* _WORK REQUIRED_:
Review the listing and copy each line that holds the word "hidden".
*** Opening of DATA SECTION ***
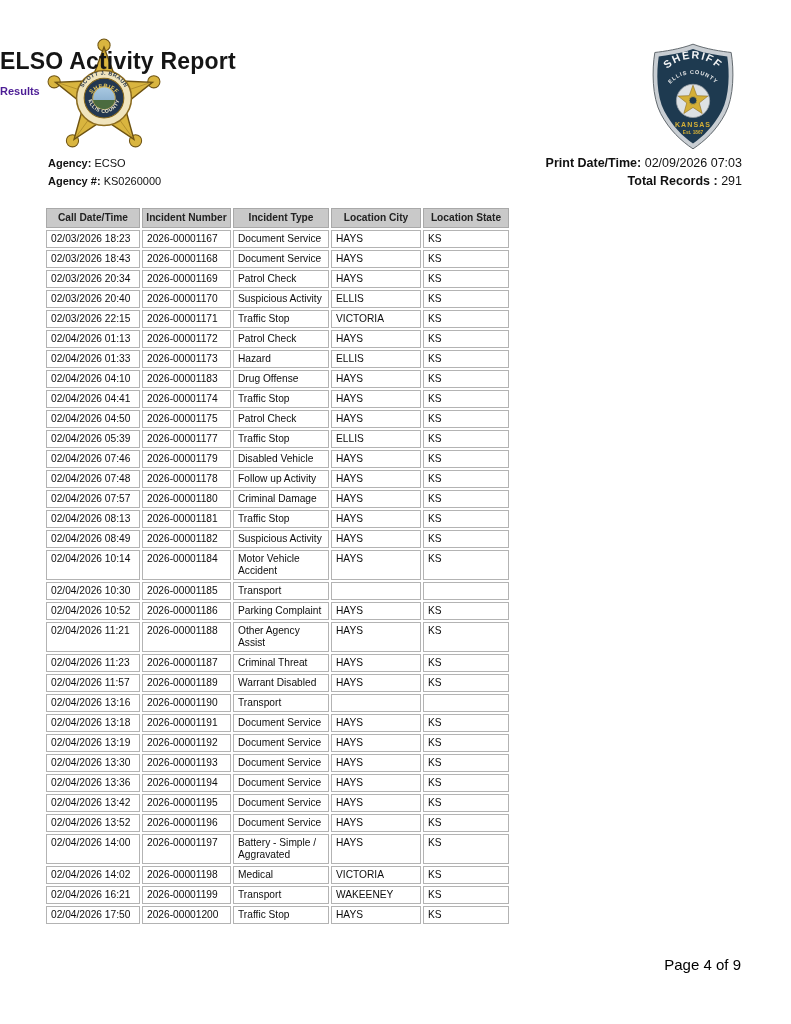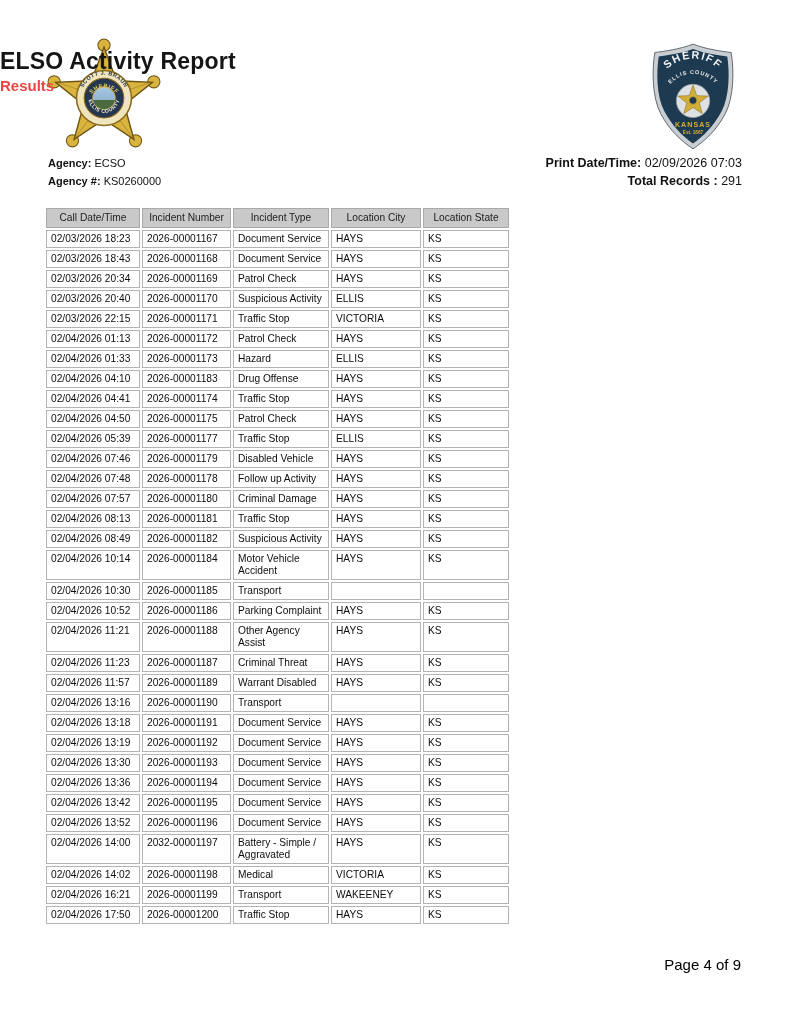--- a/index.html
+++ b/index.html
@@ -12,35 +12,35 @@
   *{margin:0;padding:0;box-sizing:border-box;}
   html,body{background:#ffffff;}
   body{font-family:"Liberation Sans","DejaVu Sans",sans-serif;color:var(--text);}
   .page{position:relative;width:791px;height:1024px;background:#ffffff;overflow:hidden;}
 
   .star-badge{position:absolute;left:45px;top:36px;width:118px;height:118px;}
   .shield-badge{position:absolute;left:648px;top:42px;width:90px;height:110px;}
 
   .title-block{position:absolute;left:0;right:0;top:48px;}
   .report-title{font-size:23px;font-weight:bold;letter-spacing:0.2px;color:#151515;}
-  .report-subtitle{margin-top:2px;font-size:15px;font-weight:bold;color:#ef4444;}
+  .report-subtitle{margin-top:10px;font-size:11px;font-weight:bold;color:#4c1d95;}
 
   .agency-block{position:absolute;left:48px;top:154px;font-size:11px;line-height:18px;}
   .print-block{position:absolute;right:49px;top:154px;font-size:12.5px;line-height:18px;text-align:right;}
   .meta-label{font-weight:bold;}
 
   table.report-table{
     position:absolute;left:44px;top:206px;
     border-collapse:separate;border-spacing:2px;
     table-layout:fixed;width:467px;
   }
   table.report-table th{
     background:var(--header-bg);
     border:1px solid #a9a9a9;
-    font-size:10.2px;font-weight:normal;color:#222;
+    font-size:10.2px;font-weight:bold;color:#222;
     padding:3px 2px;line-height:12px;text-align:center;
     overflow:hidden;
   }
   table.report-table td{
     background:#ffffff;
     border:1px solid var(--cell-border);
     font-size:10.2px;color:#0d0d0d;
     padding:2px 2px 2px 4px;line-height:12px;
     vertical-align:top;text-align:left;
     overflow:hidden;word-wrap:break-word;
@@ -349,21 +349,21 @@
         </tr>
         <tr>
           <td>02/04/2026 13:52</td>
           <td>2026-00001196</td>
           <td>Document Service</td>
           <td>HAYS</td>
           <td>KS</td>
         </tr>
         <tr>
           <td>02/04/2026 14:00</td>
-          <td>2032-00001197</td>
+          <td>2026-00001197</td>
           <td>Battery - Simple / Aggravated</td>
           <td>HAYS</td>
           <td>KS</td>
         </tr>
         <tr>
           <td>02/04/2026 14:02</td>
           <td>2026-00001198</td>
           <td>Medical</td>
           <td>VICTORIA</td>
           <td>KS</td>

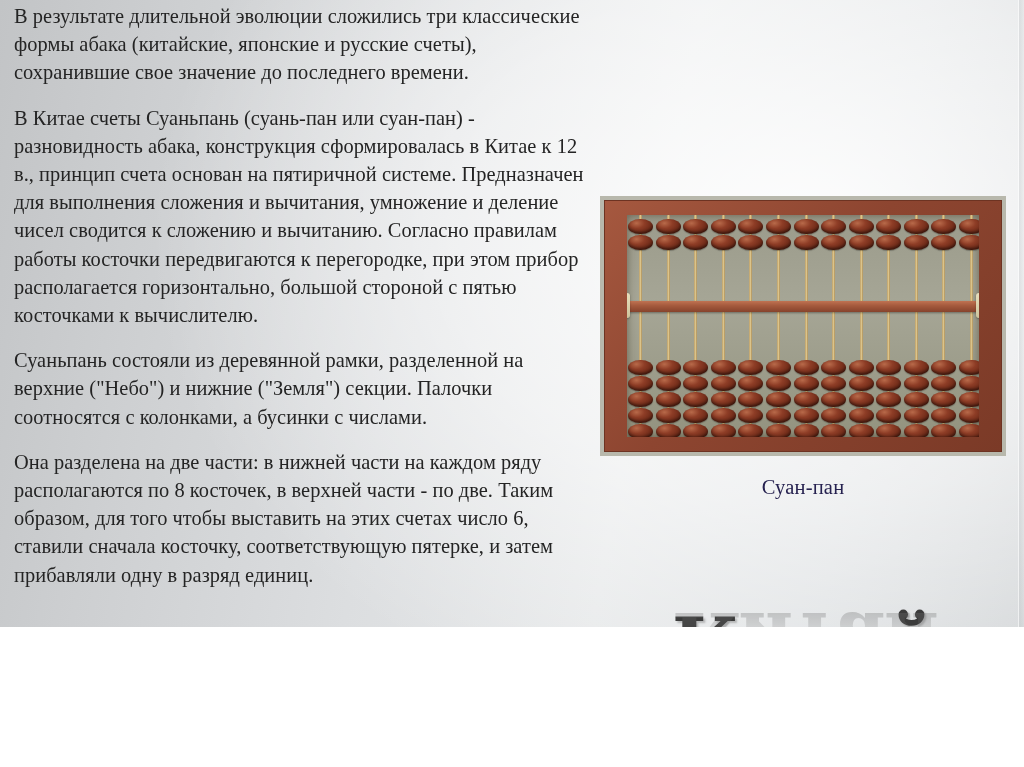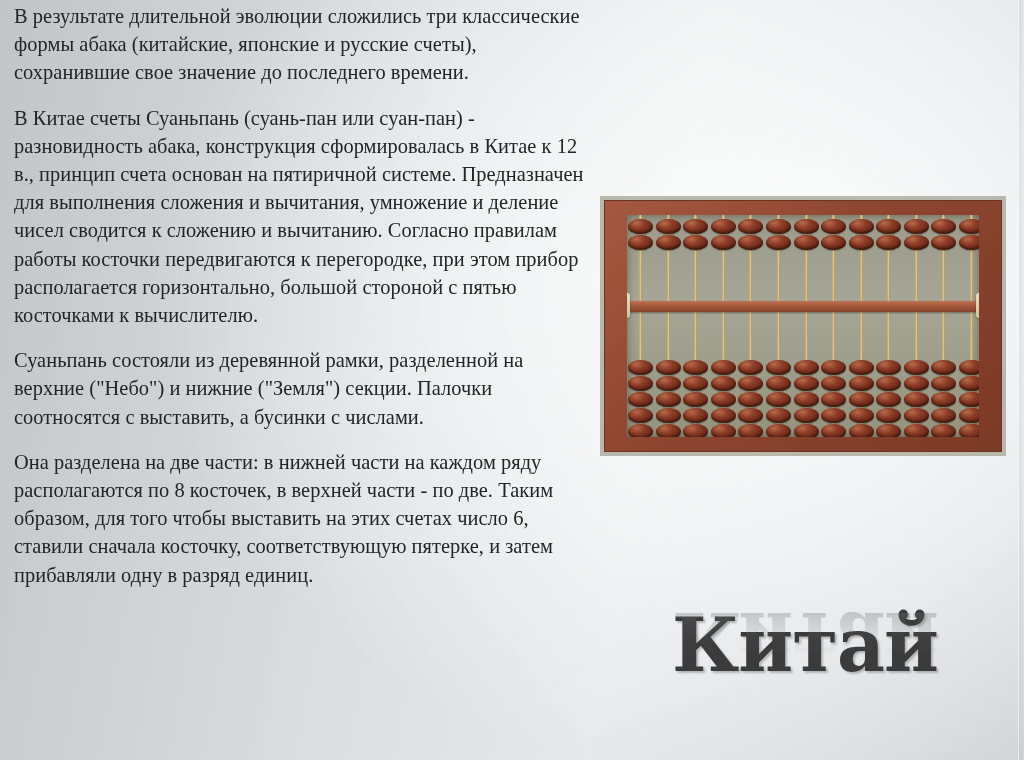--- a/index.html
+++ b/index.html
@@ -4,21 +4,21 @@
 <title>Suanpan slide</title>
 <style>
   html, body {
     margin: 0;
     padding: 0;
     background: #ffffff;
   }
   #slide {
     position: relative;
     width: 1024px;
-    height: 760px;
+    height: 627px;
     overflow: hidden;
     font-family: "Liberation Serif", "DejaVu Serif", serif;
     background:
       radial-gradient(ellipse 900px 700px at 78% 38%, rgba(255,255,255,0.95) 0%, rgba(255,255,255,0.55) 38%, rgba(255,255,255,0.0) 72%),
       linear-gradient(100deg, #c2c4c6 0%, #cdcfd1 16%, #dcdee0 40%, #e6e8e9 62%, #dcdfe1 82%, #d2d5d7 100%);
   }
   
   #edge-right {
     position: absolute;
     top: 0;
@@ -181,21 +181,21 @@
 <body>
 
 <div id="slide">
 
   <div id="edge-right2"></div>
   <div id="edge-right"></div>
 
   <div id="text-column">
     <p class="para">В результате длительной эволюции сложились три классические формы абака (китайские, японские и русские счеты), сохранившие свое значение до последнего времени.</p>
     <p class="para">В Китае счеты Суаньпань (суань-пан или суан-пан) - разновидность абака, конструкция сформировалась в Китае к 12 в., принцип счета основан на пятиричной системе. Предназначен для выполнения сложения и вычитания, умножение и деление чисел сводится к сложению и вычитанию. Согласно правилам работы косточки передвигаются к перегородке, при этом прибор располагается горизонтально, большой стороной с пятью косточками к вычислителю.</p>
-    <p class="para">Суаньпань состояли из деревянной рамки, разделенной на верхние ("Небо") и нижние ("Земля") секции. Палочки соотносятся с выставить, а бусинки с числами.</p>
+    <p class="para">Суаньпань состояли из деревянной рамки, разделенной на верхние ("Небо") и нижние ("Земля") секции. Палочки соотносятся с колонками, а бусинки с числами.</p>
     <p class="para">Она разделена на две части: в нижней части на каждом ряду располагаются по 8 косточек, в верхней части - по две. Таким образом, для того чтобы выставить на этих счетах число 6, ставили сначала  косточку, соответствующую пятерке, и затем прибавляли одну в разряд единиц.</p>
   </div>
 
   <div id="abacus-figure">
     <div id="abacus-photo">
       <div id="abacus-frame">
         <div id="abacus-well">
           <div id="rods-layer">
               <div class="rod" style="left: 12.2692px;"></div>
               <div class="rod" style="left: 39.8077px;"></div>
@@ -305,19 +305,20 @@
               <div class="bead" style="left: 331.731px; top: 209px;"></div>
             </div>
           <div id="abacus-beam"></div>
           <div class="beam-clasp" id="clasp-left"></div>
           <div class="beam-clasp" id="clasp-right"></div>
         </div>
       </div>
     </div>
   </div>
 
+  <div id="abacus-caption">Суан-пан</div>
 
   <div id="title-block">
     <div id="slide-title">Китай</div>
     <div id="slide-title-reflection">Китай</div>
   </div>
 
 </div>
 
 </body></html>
*** Close of DATA SECTION ***
* _YOUR RESPONSE_:
   .page{position:relative;width:791px;height:1024px;background:#ffffff;overflow:hidden;}
     overflow:hidden;
     overflow:hidden;word-wrap:break-word;
     overflow: hidden;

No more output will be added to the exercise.